Cloverdale mall plan supported by public

Response at open house? 'Bring it on.'

The public got its first good look at plans for the site of the old Cloverdale mall last week, and the response was positive.

Developer TL Housing Solutions hosted an open house on Jan. 18 at the Cloverdale Legion to show off its plans for the site. Roughly 120 people attended, and TL Housing Vice-President Craig Lochhead says the response from the public was overwhelmingly upbeat.

In an interview after the event, Lochhead said the overriding sentiment from Cloverdale residents was: “Great job, now get on with it.”

The development will see the old mall at 57 Avenue and 175 Street and the surrounding parking lot torn down (estimated demolition start date: Feb. 8) and replaced by a mix of commercial and residential units known as Cloverdale West Village.

Lochhead said the philosophy behind the development is to create an urban village that promotes walking, with small businesses and residences sharing the area.

“People at the meeting were already trying to figure out which part of the development they wanted to move into,” he said.

Construction on the Village’s first phase is expected to get underway later this year.

Phase one will consist of a single wood-frame five-storey building with 22,000-sq.-ft. of commercial space, an underground parking lot and 100 residential units, including one-bedroom, one bedroom-plus-den and two-bedroom suites. The structure will take up the eight-acre site’s southwest quadrant.

The development is expected to supplement Cloverdale’s existing town centre by bringing in new amenities for current residents and new customers for the existing businesses.

“Cloverdale’s main street is already a great place, the new development will add a little bit of energy,” Lochhead says.

Phase one will include a new club for the Cloverdale Legion. At 10,000-sq.-ft., it will be the same size as the current branch. As part of a land swap deal, the Legion will own the new club outright in exchange for the land where the current club sits now.

Glen Thomsen, chair of the Legion’s new-building committee, says the club will be able to stay open in their current location during the construction process and essentially move across the street when the new building is ready.

“It’s a good change, which will help ensure the Legion is in Cloverdale for the next 60 years,” he said.

The Legion will have the opportunity to own a $2-million mortgage on 12,000-sq.-ft. of additional commercial retail space. Thomsen said the Legion hopes to fill the retail space with banks, medical clinics, retail outlets or small businesses looking to relocate.

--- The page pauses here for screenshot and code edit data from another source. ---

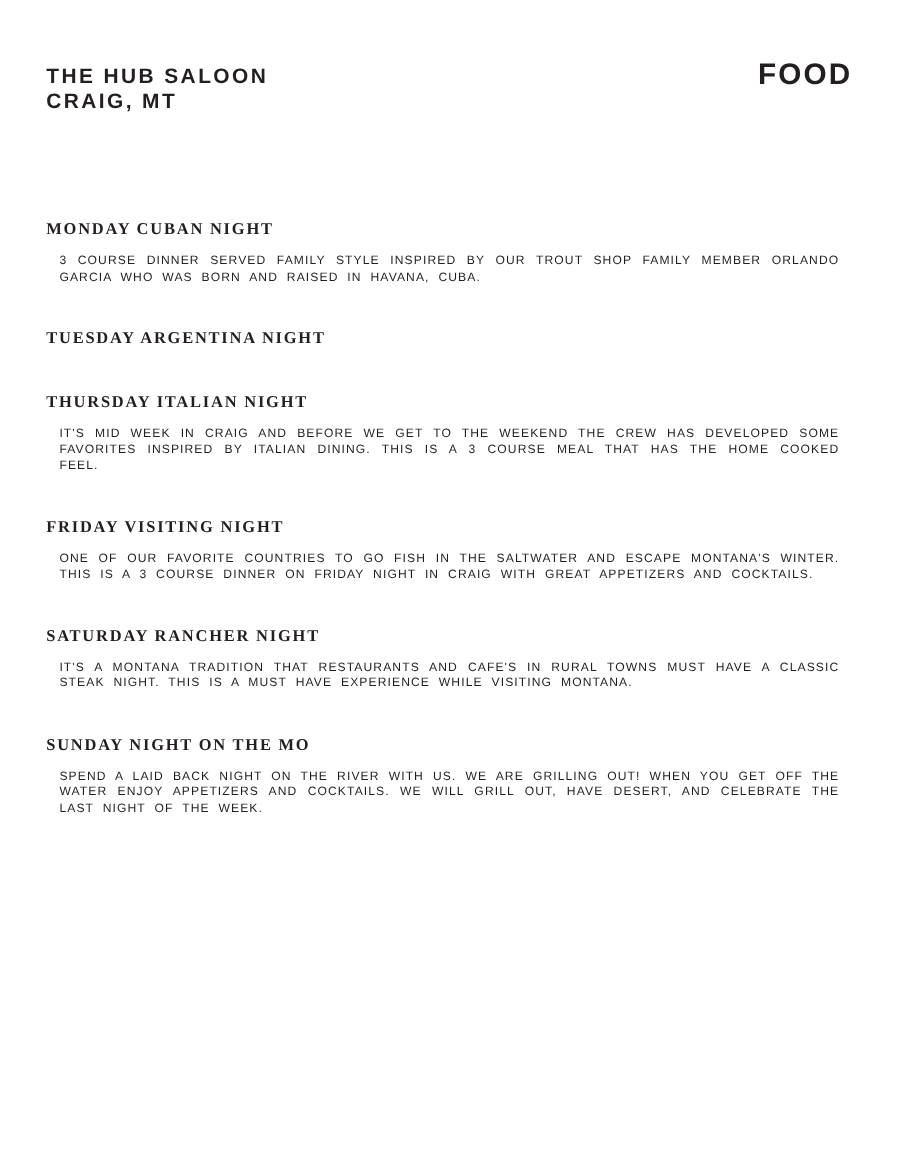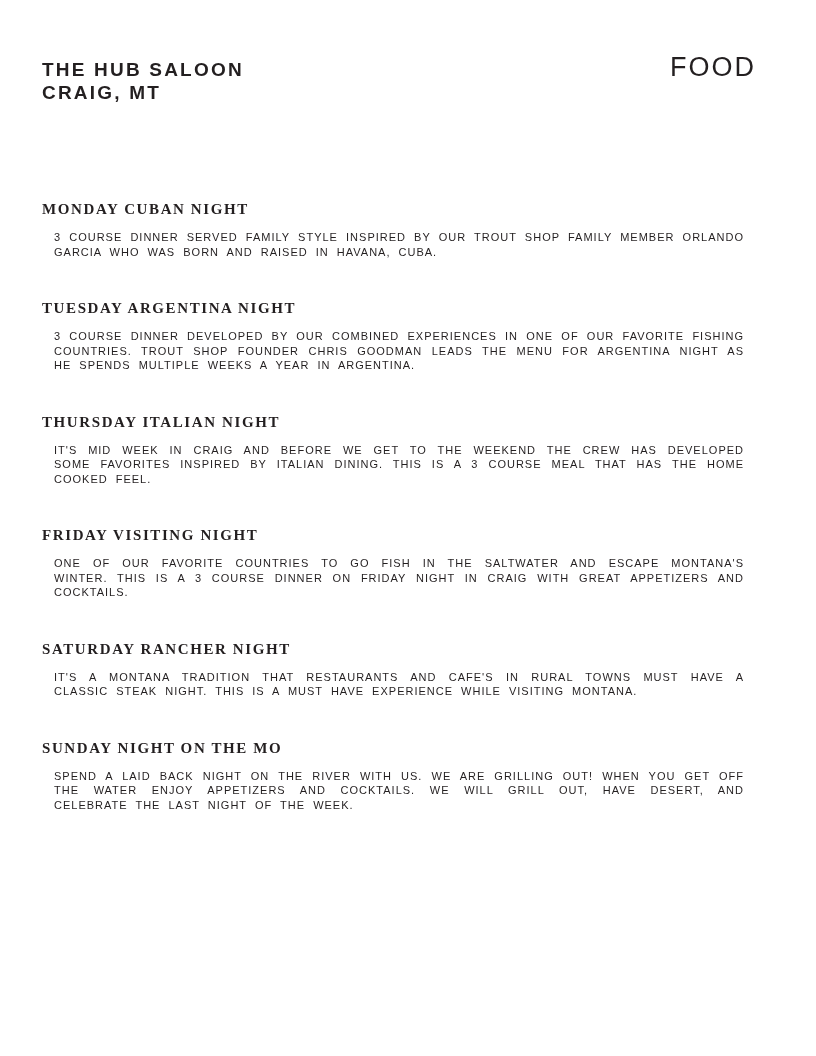"THE HUB SALOON" .page { padding: 58px 60px 0 42px -> 58px 41px 0 42px }
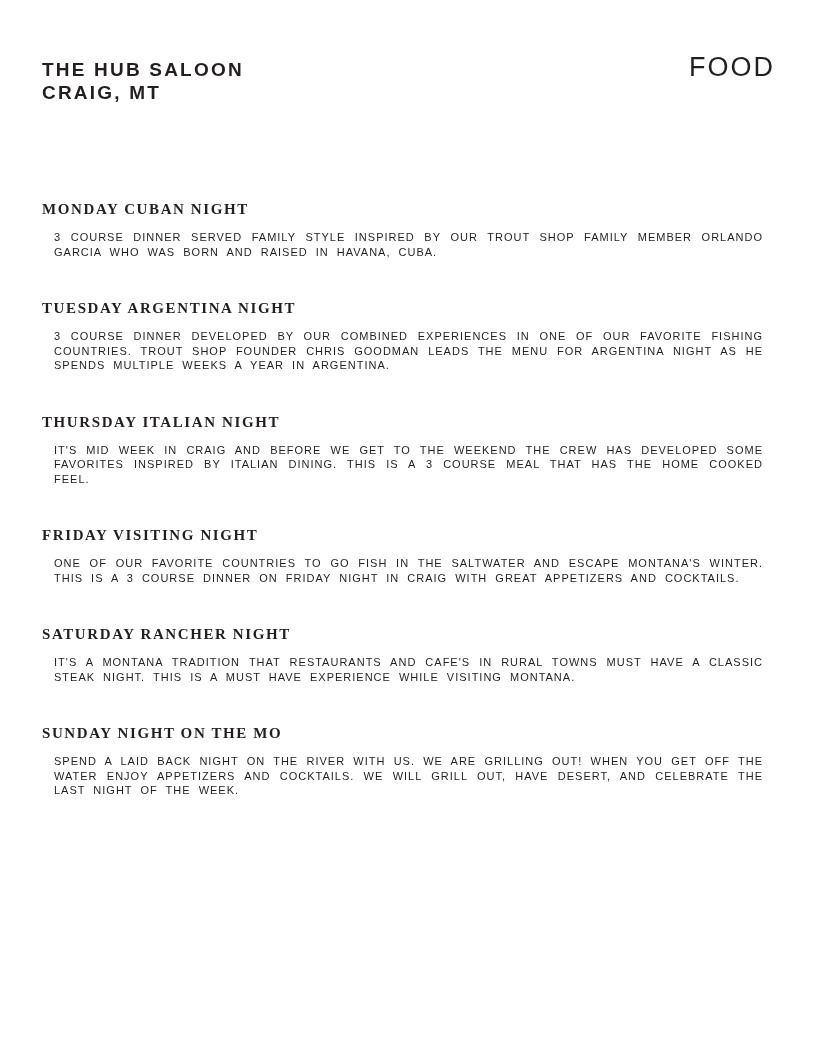"FOOD" .page-title { font-weight: 400 -> 700 }
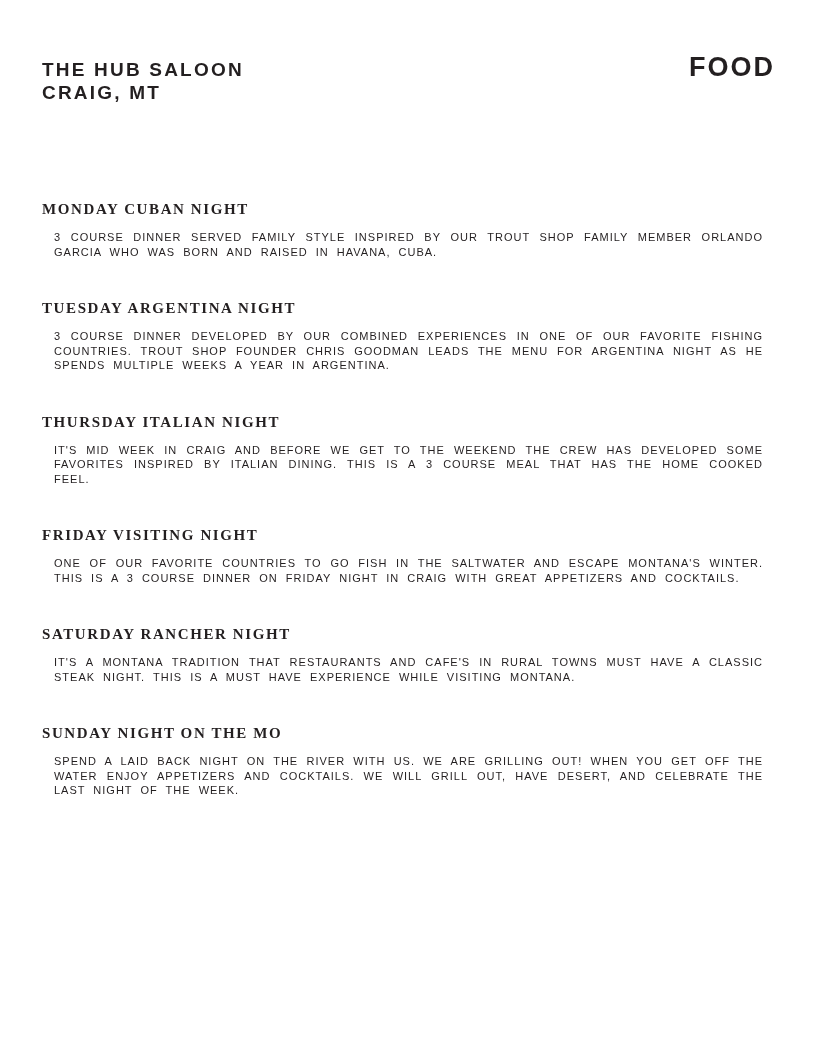"3 COURSE DINNER DEVELOPED BY" p.section-body { html: <p>3 COURSE DINNER DEVELOPED BY OUR COMBINED EXPERIENCES IN ONE OF OUR FAVORITE FISHING COUNTRIES. TROUT SHOP FOUNDER CHRIS GOODMAN LEADS THE MENU FOR ARGENTINA NIGHT AS HE SPENDS MULTIPLE WEEKS A YEAR IN ARGENTINA.</p> -> none }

Another option would see the commercial property leased to TL Housing, which would bring in businesses to the site with sub-leases on behalf of the Legion.

Construction on phase one is expected to take 15 months, wrapping up in late 2012 or early 2013. Lochhead says phases two and three – set for the southeast quadrant of the site – will be weighted more toward residential space than commercial, with 5,000-sq.-ft. for retail shops and 140 townhomes (77,000-sq.-ft.) built on top.

Phase four – which will take up the northern half of the site – will have a similar commercial/residential mix, but the exact ratio will be determined by the commercial real estate and housing markets closer to the start of construction.

In total, the project will bring between 50,000 and 60,000-sq.-ft. of retail space to Cloverdale, as well as 400-450 housing units. Lochhead expects between 600 and 700 people will move into the area as a result.

Lochhead says the fastest possible completion time for the entire project is between five and six years, while the slowest would be seven or eight years.

Lochhead says a building permit could be issued as early as October, and that would mean construction could start late that month or early in November.

With the project finally coming together, Thomsen says Cloverdale is at a turning point and the future for the city centre looks bright.

“Cloverdale is going through a revitalization… it’s becoming another centre between Langley and Surrey Centre in Guildford,” he said.